Use dsconfig to set the properties of this certificate mapper:
fingerprint-attribute. Specifies a single-valued attribute whose value is the name of the attribute type that should contain the certificate fingerprint in user entries. This attribute must be defined in the server schema, and it should be indexed for equality in all back ends that can be searched.
fingerprint-algorithm. Specifies which digest algorithm to use to calculate certificate fingerprints. The value is either MD5 or SHA1.
user-base-dn. Specifies a multi-valued attribute that is used to specify the set of base DNs below which the server is to look for matching entries. If this property is not present, then the server searches below all public naming contexts.
The following example uses dsconfig to configure the Fingerprint certificate mapper:
$ dsconfig -h localhost -p 4444 -D "cn=directory manager" -w password -n \ set-certificate-mapper-prop \ --mapper-name "Fingerprint Mapper" --advanced
Although there is no standard attribute for holding certificate fingerprints, the directory server does define a custom attribute type, ds-certificate-fingerprint, that can be used for this purpose.

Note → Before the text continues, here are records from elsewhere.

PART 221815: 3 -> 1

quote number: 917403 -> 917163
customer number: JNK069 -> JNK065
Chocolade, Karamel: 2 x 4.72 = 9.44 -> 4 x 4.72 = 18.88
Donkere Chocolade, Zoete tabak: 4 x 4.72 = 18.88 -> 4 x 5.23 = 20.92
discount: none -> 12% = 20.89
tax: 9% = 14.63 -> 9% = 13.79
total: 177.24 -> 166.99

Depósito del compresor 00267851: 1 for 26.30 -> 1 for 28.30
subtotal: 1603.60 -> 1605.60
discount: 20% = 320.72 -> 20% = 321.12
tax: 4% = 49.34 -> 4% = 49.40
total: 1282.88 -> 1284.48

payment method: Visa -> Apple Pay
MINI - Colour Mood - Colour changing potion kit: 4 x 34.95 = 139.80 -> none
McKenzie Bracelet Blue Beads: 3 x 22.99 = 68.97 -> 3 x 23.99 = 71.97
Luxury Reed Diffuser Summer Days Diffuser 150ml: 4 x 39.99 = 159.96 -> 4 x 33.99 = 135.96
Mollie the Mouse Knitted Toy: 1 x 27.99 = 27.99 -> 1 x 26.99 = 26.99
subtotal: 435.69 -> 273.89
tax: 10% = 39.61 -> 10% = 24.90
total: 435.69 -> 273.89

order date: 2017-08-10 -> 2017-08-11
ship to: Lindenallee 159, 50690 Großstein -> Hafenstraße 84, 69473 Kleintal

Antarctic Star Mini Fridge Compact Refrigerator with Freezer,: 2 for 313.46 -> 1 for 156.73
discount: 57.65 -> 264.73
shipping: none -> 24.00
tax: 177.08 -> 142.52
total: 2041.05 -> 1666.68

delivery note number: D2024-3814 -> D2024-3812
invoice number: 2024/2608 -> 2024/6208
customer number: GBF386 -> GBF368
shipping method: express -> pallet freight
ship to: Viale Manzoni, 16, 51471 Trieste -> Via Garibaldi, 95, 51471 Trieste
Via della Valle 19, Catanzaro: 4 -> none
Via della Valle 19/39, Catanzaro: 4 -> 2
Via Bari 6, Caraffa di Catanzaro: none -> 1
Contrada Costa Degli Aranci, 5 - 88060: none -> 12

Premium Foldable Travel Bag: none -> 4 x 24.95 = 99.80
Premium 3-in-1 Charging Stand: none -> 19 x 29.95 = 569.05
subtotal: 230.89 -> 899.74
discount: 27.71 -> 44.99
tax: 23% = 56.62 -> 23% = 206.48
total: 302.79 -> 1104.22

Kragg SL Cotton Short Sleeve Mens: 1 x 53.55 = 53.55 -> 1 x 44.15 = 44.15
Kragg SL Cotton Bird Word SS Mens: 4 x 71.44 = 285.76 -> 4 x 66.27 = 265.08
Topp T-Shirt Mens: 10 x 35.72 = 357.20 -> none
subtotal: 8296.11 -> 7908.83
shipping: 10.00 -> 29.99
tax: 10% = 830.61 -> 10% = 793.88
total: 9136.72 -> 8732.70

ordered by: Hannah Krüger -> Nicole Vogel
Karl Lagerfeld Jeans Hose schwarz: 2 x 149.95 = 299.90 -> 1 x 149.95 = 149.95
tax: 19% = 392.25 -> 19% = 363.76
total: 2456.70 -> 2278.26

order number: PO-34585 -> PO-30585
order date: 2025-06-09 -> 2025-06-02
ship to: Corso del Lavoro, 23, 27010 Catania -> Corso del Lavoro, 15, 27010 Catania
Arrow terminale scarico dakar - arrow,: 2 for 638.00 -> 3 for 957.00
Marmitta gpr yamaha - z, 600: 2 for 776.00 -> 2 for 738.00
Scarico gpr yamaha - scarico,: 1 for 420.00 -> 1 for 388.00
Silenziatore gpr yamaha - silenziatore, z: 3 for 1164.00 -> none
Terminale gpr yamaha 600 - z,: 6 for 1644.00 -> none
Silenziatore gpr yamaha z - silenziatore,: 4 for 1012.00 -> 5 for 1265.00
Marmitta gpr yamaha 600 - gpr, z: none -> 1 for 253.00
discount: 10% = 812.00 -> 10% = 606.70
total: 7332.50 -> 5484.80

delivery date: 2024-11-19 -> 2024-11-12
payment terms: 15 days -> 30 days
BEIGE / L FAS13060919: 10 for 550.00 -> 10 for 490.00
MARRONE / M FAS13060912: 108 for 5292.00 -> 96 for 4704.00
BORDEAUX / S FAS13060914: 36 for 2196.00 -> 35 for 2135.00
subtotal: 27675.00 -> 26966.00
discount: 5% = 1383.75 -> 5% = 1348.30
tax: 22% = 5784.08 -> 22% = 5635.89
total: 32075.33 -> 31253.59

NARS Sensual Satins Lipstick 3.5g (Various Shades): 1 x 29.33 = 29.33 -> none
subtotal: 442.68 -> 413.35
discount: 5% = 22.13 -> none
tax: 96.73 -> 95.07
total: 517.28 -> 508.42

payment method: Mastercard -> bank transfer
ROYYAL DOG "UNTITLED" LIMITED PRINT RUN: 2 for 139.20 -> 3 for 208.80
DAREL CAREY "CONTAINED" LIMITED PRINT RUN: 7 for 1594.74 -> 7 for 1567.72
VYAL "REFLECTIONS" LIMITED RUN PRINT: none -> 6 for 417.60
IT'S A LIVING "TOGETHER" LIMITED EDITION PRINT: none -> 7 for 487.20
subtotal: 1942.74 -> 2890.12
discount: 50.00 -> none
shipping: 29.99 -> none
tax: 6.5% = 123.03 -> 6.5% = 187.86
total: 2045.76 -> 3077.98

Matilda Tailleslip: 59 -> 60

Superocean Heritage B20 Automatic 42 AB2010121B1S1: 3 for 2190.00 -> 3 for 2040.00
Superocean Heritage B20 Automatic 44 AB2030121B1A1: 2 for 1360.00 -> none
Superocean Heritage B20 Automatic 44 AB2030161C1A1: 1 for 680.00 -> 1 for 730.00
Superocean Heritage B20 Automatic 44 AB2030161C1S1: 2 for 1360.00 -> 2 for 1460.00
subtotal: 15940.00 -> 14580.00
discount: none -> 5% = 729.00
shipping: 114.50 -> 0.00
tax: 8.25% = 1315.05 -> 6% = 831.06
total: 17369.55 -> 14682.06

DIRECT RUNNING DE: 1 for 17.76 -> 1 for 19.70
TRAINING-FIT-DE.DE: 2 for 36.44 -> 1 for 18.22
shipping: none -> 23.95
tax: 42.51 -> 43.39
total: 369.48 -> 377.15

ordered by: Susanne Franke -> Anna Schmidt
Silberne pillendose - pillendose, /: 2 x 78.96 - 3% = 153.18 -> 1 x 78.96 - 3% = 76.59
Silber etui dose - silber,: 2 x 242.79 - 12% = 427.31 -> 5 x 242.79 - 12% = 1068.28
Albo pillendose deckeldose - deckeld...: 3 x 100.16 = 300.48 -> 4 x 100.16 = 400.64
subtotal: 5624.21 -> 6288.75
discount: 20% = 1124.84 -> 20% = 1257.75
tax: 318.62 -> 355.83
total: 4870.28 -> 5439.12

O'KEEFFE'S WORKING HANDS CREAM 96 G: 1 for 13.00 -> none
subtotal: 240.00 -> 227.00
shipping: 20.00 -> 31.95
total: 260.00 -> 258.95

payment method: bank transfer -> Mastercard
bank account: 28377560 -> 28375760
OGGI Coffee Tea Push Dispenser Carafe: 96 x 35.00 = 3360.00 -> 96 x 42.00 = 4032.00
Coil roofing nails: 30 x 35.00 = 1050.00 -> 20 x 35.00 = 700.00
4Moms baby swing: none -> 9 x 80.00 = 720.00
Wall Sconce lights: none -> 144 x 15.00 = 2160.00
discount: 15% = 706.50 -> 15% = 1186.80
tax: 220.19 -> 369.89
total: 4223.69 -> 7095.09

This attribute can be added to user entries along with the ds-certificate-user auxiliary object class. This attribute is multi-valued, and if a user has multiple certificates, then it should contain the fingerprints for each of them as separate values. However, this attribute type is not indexed by default in any of the server back ends, so if it is to be used, add the corresponding equality index to all appropriate back ends.
For the mapping to be successful, the certificate mapper must match exactly one user (within the scope of the base DNs for the mapper). If no entries match or if multiple entries match, then the mapping fails.